• [RECORDS SUPPLIED]:
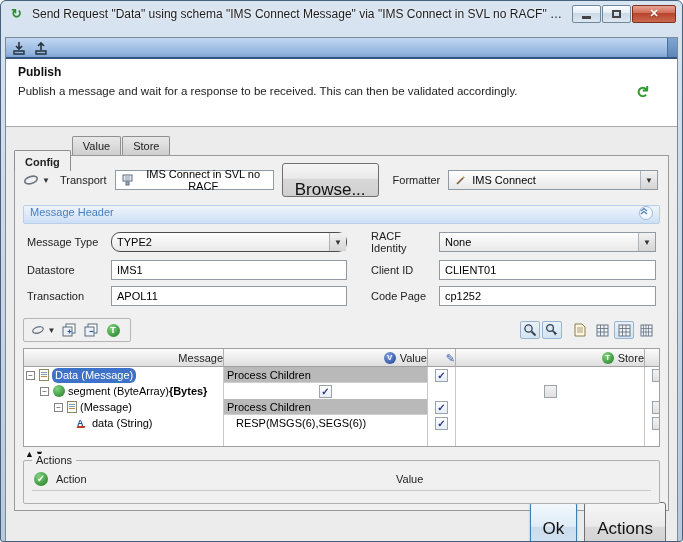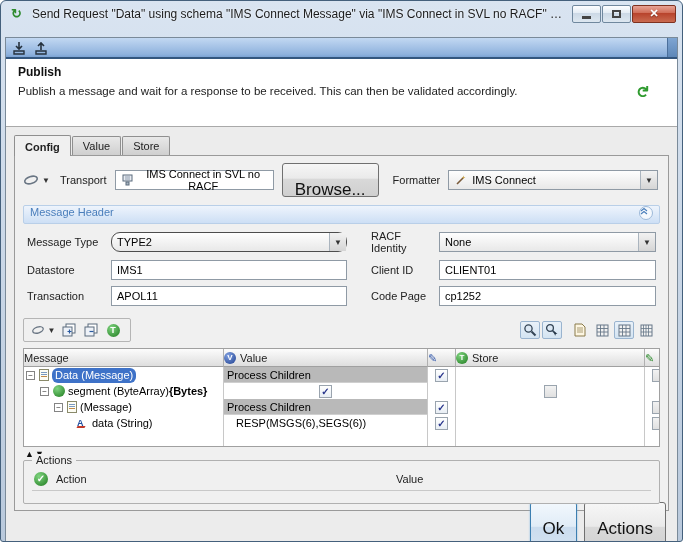"Config" .tab.active { top: 1px -> 16px }
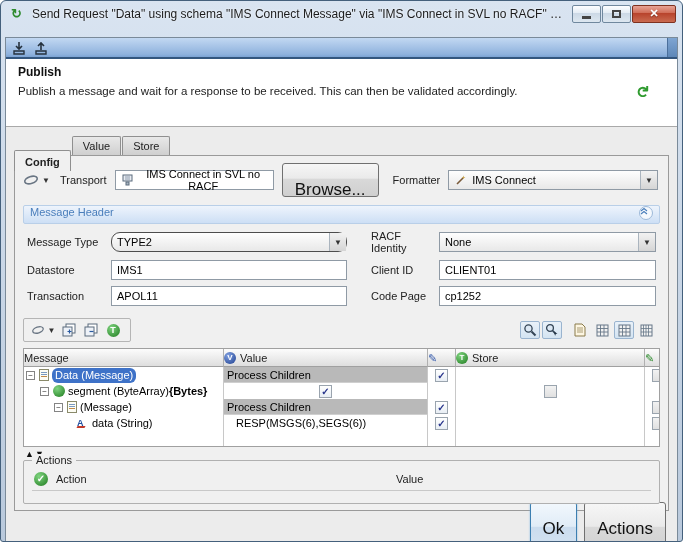"Message" .mt-head > div { justify-content: flex-start -> flex-end }
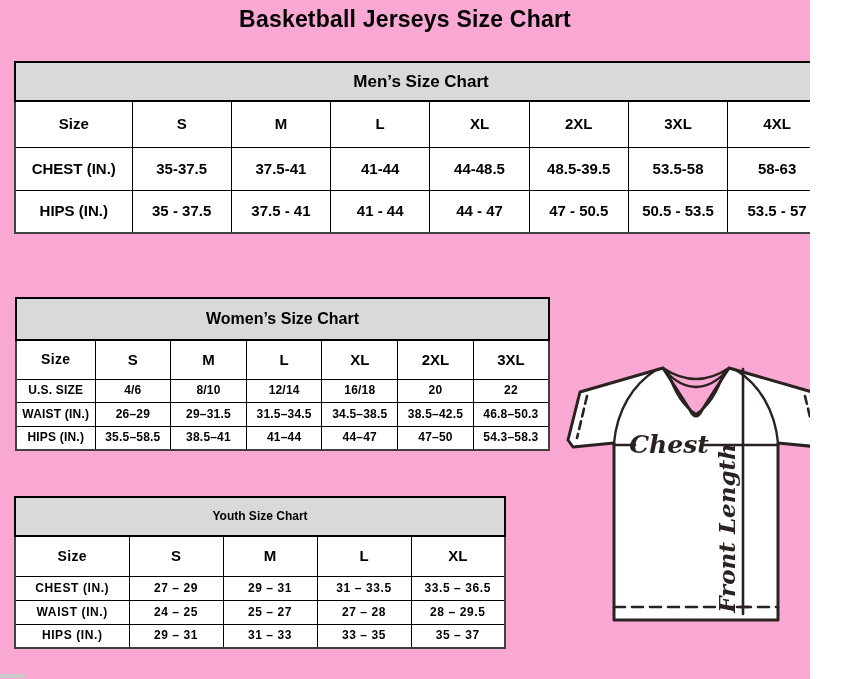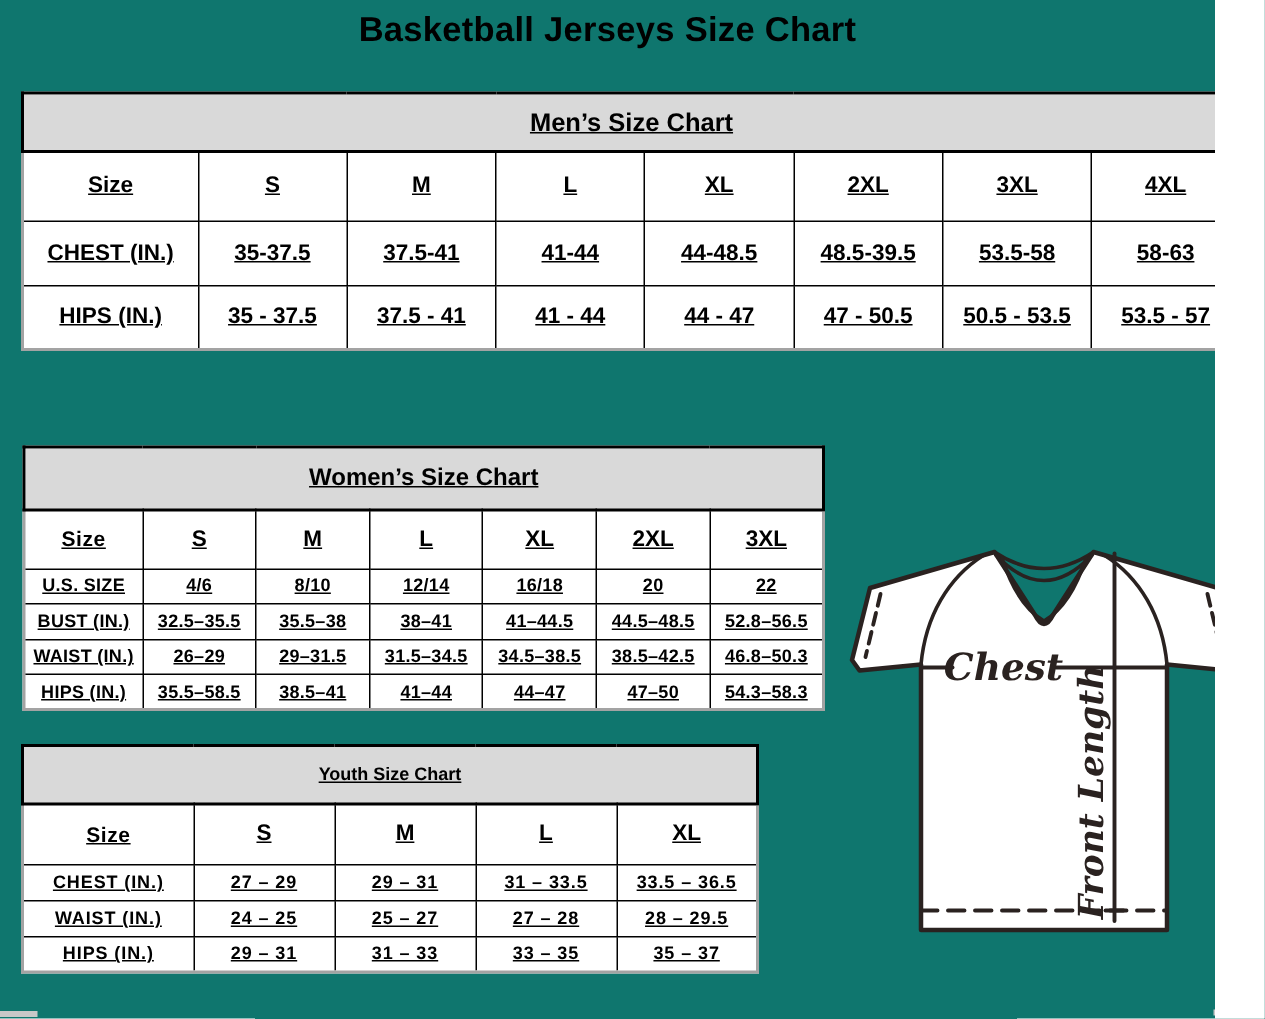"Basketball Jerseys Size Chart" .canvas { background: #0f766e -> #f9a8d4 }
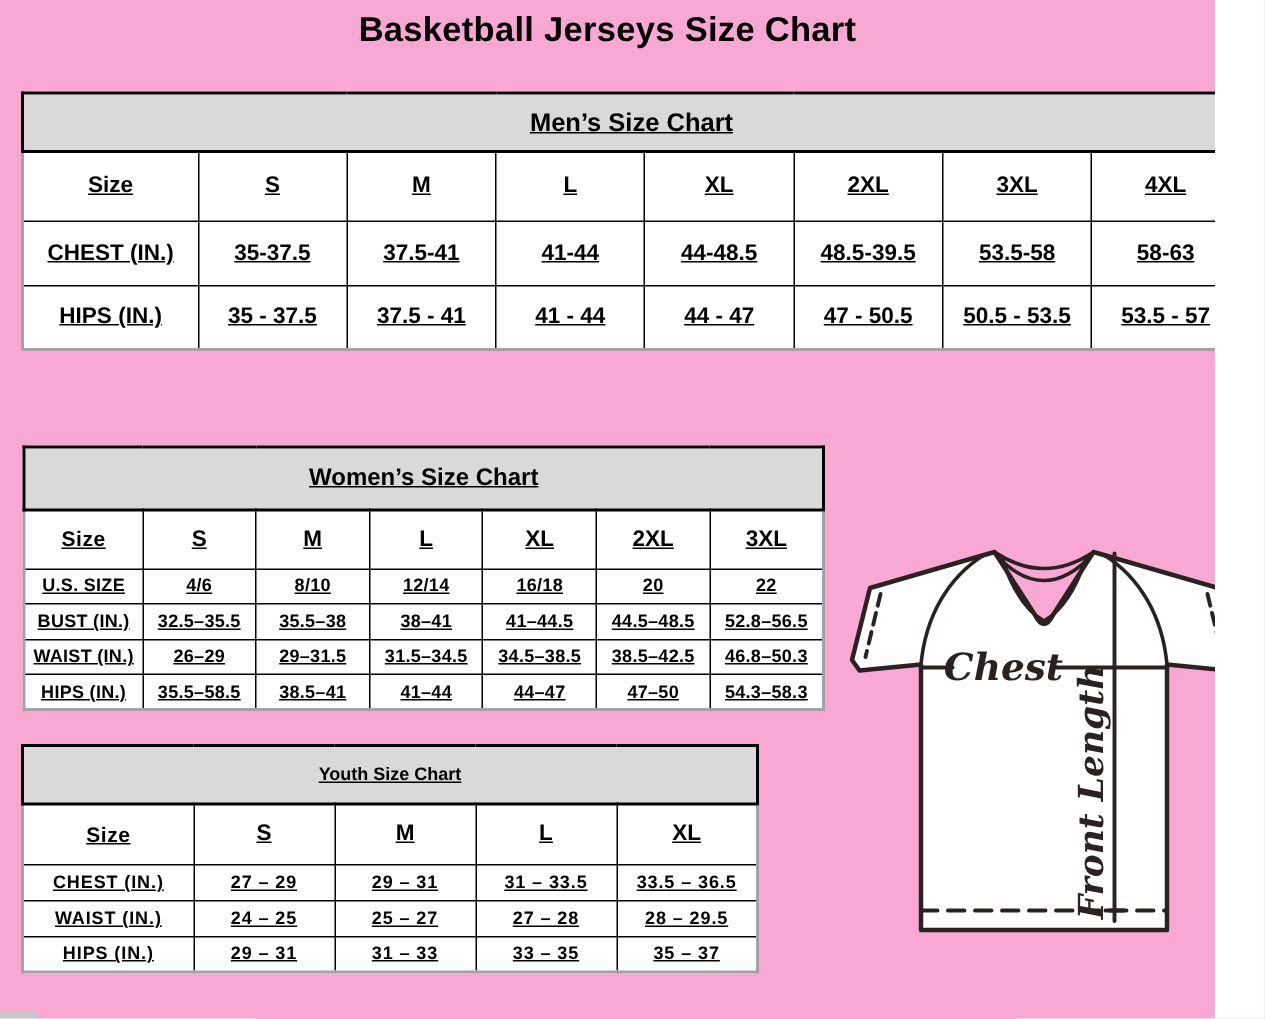"Men’s Size Chart" table.tbl { border: 2px solid #a3a3a3 -> 2px solid #404040; text-decoration: underline -> none }
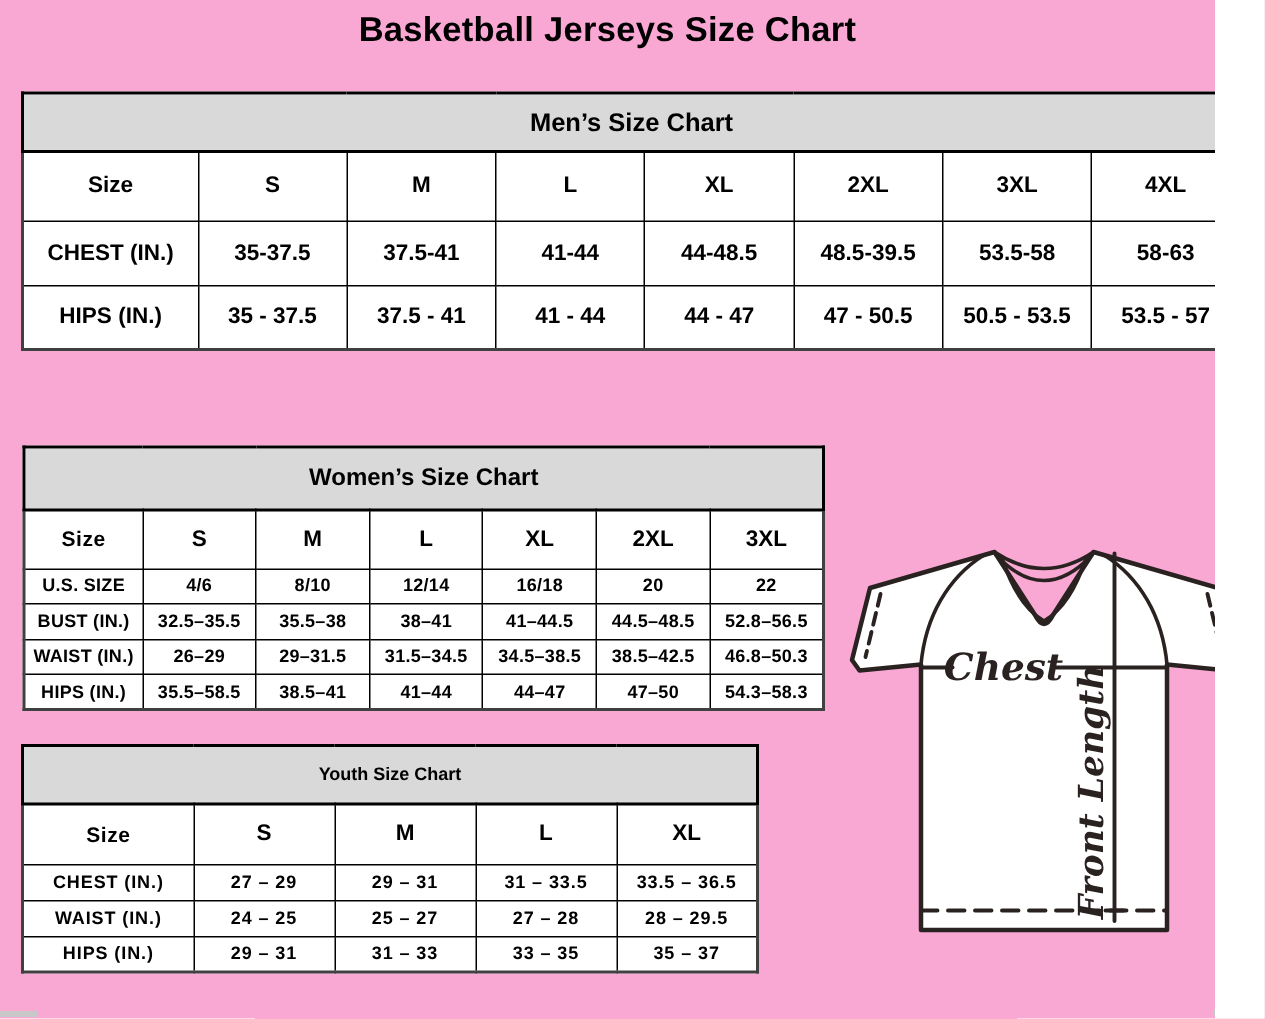"BUST (IN.)" tr.data { html: <tr> <td>BUST (IN.)</td> <td>32.5–35.5</td> <td>35.5–38</td> <td>38–41</td> <td>41–44.5</td> <td>44.5–48.5</td> <td>52.8–56.5</td> </tr> -> none }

• [WHAT IS NEEDED]:
Reproduce exactly the entries from their first line through the line containing "border: 2px solid", including both, and omit any pictures.

• [ANSWER AREA]:
"Config" .tab.active { top: 1px -> 16px }
"Message" .mt-head > div { justify-content: flex-start -> flex-end }
"Basketball Jerseys Size Chart" .canvas { background: #0f766e -> #f9a8d4 }
"Men’s Size Chart" table.tbl { border: 2px solid #a3a3a3 -> 2px solid #404040; text-decoration: underline -> none }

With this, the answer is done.